No, Sony. Bad, Sony!

You may or may not have heard about the so-called Sony rootkit. I had previously read some about it when the story first broke in early October, but recently Boing Boing published a roundup of the whole Sony Rootkit fiasco. I’m pleased that Texas, along with California and the EFF, are already suing Sony over this.

If you’d rather not read through that whole article, let me summarize: On October 31 a blogger, uh, blogged that he discovered harmful software on Sony BMG audio CDs. Sony owns several of labels, such as Columbia and Epic. If said CDs were inserted into a Windows computer CD drive, the user is asked to agree to a vague EULA. At that point the CD installs software on the user’s computer to restrict the user from making copies, and hides the software from the user. This software uses a rootkit to hide itself. It opens a dangerous security hole that allows anyone to very simply hide files on the user’s computer. If a user does happen to find it and remove it, his/her CD drive is disabled. Oh, and the software installs itself even if you click “I Decline.”

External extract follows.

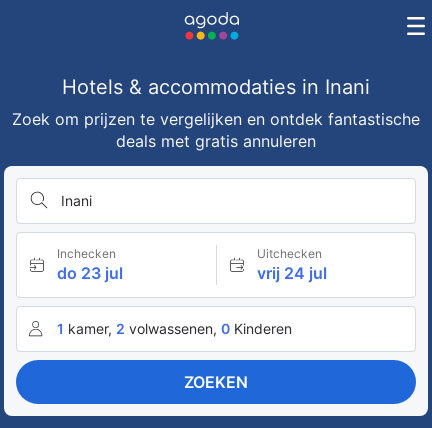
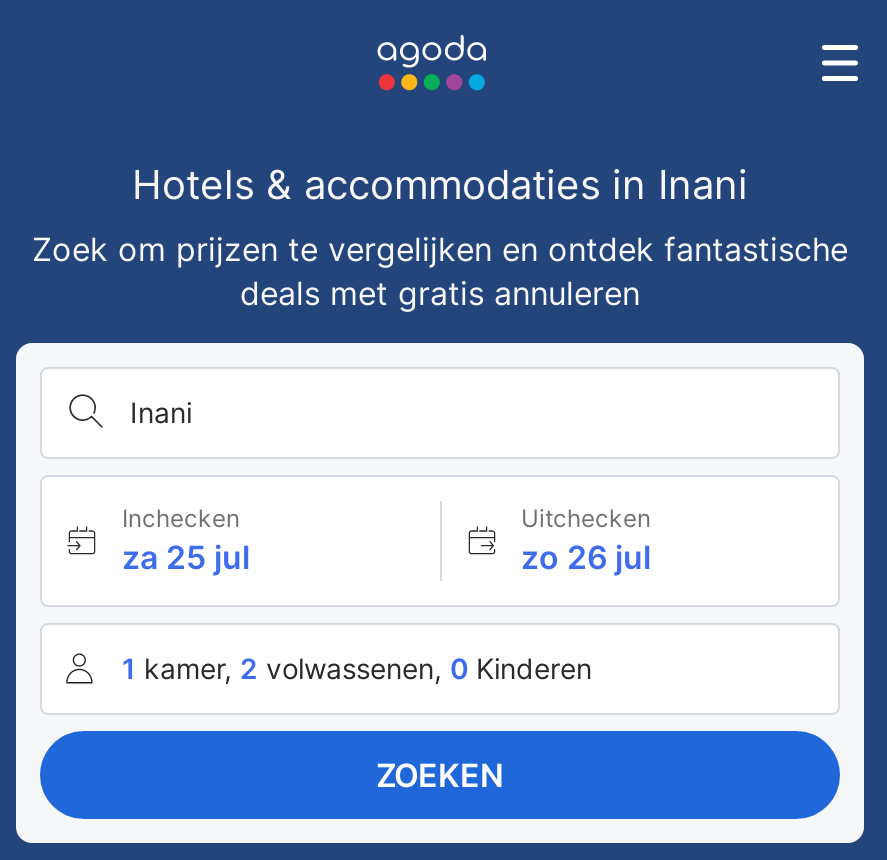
[57,263,123,283] do 23 jul -> [122,537,250,577] za 25 jul
[256,263,326,283] vrij 24 jul -> [521,537,651,577] zo 26 jul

At first, Sony didn’t admit to doing anything wrong. Then it finally released an uninstaller program. However, it didn’t use it’s secret software to notify users that they had it on their computer, nor did they remove CDs from shelves that used this technology, called XCP. The uninstaller, however, was very difficult to obtain, required your personal information (that they can use for marketing), and required an ActiveX control that later proved to be yet another security vulnerability. For that reason, Sony later stopped offering the uninstaller.

Three weeks after the story broke, Sony was still advising customers to install their software, although they had finally pulled the CDs from shelves. Oh, and the other software that is on the CDs that is used for bonus content causes Macs to crash. They still haven’t admitted any wrongdoing or apologized to their customers.

To add insult to injury, Sony’s EULA is extremely restrictive. By law, you are allowed to make a copy of your CDs for personal use. However, Sony’s EULA requires you to delete these copies if:

  • Your CD is lost or stolen
  • You move out of the country
  • You refuse to update your software
  • You file for bankruptsy

Oh, and there is strong evidence that their software violates copyright law because it uses code released under the LGPL and doesn’t credit the authors. Remember, the point of Sony’s XCP was to protect copyrighted music.

This is not Sony’s first demonstration of its contempt for its customers. Recently they re-vamped their Star Wars Galaxies game, doing away with the two-year-old version. Players of the original version don’t get a refund if they prepaid for their subscription, even if they don’t want to play the new game. Sony also recently gained a patent on technology that allows them to limit video games to being played on one console. So if you buy a game, you can’t lend it to a friend, or sell it to Half Price Books, or play it on your new console in the event that your old one gets stolen or broken. They promise not to use it for PlayStation 3. Pinky promise.

I have gone on long enough, but I want to ask anyone reading this not to purchase Sony products this holiday (Christmas) season. I know I won’t, for fear of what they’ll do to me if I do.